**TASK DETAILS:**
What is the number of lines in the entries that contain the word "manufacturing"? Answer with that figure alone.
= = = = =
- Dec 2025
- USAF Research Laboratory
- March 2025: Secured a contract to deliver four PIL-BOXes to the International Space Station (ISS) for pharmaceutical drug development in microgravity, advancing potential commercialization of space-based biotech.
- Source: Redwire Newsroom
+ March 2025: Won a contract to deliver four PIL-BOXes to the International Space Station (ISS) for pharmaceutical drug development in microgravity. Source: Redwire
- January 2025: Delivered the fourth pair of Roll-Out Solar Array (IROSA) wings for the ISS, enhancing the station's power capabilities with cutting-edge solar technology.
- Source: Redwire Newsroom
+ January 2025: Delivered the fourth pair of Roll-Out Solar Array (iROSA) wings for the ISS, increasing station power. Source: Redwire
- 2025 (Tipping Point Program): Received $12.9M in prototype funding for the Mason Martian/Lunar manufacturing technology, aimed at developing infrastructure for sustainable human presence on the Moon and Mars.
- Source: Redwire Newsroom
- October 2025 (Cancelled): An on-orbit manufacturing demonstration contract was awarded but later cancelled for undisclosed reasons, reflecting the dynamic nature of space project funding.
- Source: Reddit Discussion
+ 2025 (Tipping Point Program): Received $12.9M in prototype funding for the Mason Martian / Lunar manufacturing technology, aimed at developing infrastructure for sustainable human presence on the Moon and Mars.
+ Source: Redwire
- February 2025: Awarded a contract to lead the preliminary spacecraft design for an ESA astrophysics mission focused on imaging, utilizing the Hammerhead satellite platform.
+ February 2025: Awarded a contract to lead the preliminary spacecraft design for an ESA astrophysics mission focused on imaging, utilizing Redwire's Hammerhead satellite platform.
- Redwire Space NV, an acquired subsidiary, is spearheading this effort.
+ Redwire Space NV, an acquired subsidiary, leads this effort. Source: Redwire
= = = = =
**PROBLEM SOLUTION:**
3